A court in the Delta Nile Province of Mansoura has delivered rulings in 13 different cases, in total sentencing 155 supporters of ousted President Mohammad Morsi, including some university students, to terms ranging from one year in prison to life imprisonment, according to the Egyptian newspaper Al-Mesreyoon.
The newspaper reported that the sentences stirred popular anger leading to demonstrations and accusations of prejudice against the judiciary.
The detainees included three young girls who were arrested in November during a protest at Mansoura University to reject the ruling military authority after violent clashes erupted between students and security forces, which resulted in several injuries.
The prosecution accused the girls of inciting riots, destroying public property, disturbing the public peace, using fireworks to terrorise citizens and chanting slogans against the police and army forces.
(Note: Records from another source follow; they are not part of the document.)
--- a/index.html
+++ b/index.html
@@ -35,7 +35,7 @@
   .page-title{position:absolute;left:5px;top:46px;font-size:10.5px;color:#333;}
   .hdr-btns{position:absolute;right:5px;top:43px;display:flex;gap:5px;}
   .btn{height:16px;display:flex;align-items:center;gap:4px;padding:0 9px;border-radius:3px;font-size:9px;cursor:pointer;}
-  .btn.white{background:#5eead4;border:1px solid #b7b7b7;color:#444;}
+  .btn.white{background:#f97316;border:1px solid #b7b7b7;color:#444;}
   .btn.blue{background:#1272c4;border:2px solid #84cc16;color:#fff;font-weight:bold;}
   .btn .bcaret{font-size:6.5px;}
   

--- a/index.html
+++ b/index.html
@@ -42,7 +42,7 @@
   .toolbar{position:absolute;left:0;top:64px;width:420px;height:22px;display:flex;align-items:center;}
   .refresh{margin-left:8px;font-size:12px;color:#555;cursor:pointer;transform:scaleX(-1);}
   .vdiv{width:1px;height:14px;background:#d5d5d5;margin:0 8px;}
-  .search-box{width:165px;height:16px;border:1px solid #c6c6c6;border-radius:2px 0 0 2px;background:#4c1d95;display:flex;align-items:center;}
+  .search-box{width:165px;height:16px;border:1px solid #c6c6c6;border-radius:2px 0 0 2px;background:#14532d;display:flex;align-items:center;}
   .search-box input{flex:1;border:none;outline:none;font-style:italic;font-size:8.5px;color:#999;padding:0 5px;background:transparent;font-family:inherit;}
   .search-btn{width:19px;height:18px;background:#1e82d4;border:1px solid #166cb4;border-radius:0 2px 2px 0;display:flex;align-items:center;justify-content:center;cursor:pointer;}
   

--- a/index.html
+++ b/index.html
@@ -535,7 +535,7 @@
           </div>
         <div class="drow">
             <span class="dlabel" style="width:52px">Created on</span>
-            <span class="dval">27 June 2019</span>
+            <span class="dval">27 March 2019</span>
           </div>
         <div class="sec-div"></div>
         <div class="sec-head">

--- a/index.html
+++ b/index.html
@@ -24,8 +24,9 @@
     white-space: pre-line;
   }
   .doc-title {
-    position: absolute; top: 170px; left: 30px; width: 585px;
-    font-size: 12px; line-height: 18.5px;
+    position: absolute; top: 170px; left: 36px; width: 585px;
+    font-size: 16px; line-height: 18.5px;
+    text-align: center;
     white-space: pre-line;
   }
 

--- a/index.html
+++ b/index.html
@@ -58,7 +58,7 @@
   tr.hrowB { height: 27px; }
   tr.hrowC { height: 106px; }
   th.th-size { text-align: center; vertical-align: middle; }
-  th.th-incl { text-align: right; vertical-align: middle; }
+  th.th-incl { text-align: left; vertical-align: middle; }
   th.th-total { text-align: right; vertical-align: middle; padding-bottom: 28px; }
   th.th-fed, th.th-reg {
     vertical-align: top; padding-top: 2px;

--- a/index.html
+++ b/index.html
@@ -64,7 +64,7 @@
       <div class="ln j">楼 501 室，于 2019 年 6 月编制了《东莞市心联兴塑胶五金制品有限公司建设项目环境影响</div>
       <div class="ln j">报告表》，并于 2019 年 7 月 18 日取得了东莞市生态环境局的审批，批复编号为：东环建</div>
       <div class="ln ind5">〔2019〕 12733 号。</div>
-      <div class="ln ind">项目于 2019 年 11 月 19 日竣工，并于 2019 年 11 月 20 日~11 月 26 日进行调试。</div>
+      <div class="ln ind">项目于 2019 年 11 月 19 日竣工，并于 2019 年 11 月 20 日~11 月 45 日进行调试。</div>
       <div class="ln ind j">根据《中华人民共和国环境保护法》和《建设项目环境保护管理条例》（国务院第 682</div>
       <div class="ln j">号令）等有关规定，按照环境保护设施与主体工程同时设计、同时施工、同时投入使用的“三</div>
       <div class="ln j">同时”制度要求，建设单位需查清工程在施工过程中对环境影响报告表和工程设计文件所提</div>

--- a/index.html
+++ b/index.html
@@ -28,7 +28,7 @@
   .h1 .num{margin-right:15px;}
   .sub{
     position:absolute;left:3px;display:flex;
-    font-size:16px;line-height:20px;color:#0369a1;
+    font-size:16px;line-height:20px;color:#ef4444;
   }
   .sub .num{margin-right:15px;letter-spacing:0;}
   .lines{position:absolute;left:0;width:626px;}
Jehad, the sister of one of the female defendants, told Al-Masreyoon that her mother fell unconscious after she heard the judge sentencing her daughter to six years in prison. She herself could not help but wonder, “What did my sister and her friends do to be judged like that?” Jehad described the ruling as unfair.
Another female defendant’s sister said that the health of her sister and her friends has significantly deteriorated while in prison, resulting in several fainting spells, especially when the prison administration refuses to transport them to hospital, violating their rights inside the prison and fabricating unfounded charges against them.
The women against the coup movement issued a statement saying that the suffering of detainee Yusra Al-Khatib “was apparent” as she “had breathing difficulty, while Abrar Anani [another detainee] appeared in a state of psychological breakdown and was constantly crying, which led the families to collapse after seeing their daughters without finding out what really happened to them because of the stringent security measures during their visit”.
The newspaper reported that riot police were deployed outside Mansoura University where fellow students organised demonstrations to denounce the court’s ruling against the girls, leading to clashes between them and the security forces who stormed the university firing tear gas in an attempt to disperse the students. The students then torched two police armed vehicles in protest. Five students were arrested during the clashes.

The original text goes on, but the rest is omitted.